Before-and-after change data:
Start of Block
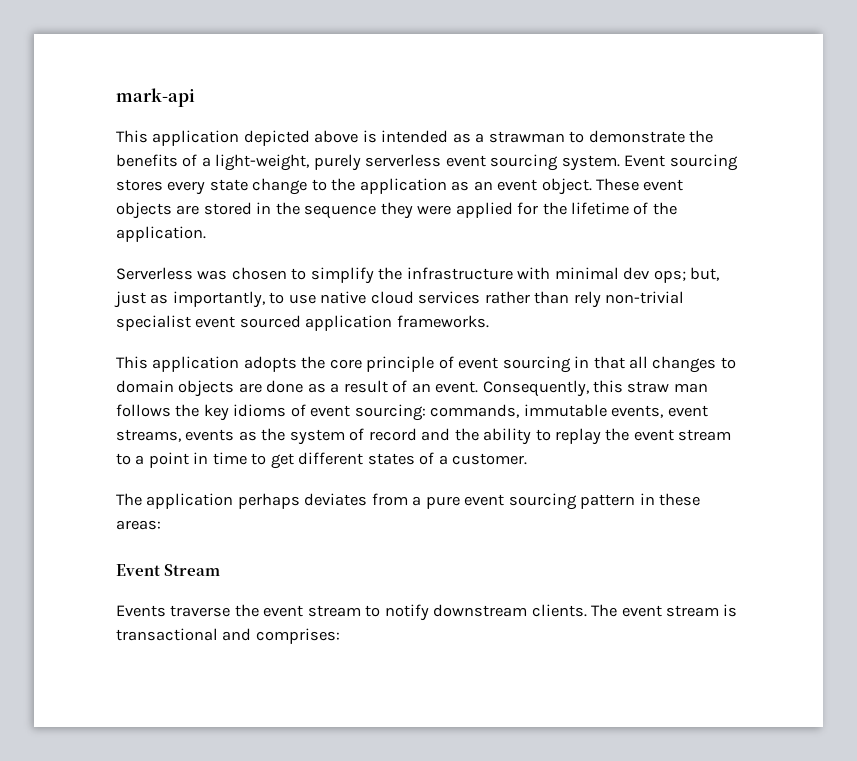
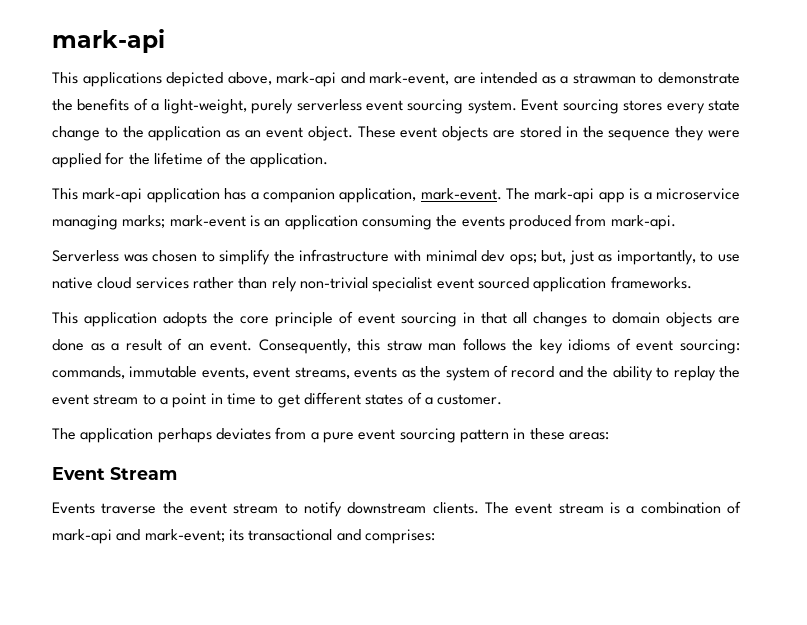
[152,130,377,146] application depicted above is -> [82,72,476,87] applications depicted above, mark-api and mark-event, are
(206, 234) none -> [52,188,740,203] [52,214,676,230] // This mark-api application has a companion application, mark-event. The mark-api app is a microservice managing marks; mark-event is an application consuming the events produced from mark-api.
(738, 610) none -> [626,501,742,514] [52,529,244,544] a combination of mark-api and mark-event; its

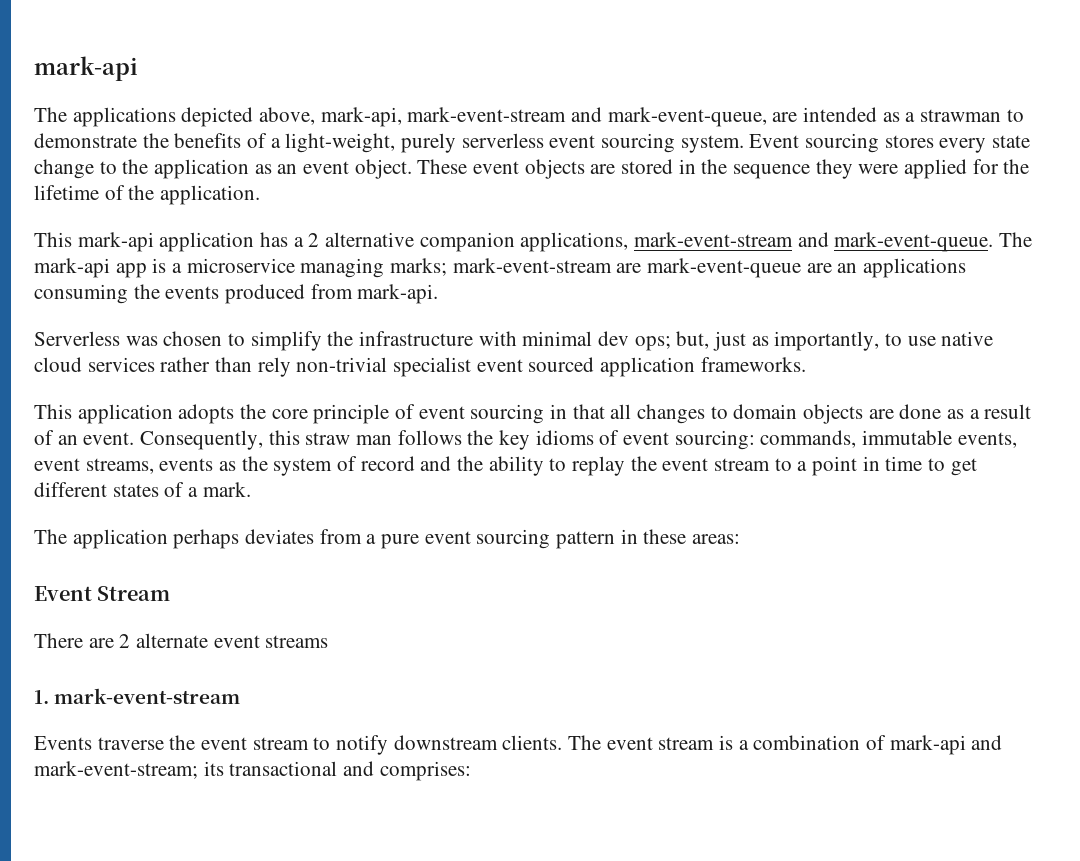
[52,72,78,84] This -> [34,107,67,122] The
[276,72,450,87] mark-api and mark-event, -> [320,107,767,127] mark-api, mark-event-stream and mark-event-queue,
[262,188,502,203] companion application, mark-event. -> [308,232,994,252] 2 alternative companion applications, mark-event-stream and mark-event-queue.
[169,215,358,230] mark-event is an application -> [452,258,967,278] mark-event-stream are mark-event-queue are an applications
[437,394,503,405] customer. -> [202,482,251,497] mark.
(177, 473) none -> [34,633,329,648] [34,688,241,704] // There are 2 alternate event streams // 1. mark-event-stream
[144,529,225,542] mark-event; -> [34,761,198,779] mark-event-stream;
End of Block
** The task **
Tally up the lines holding the word "This" in the data above, and answer with that figure only.

** Response area **
2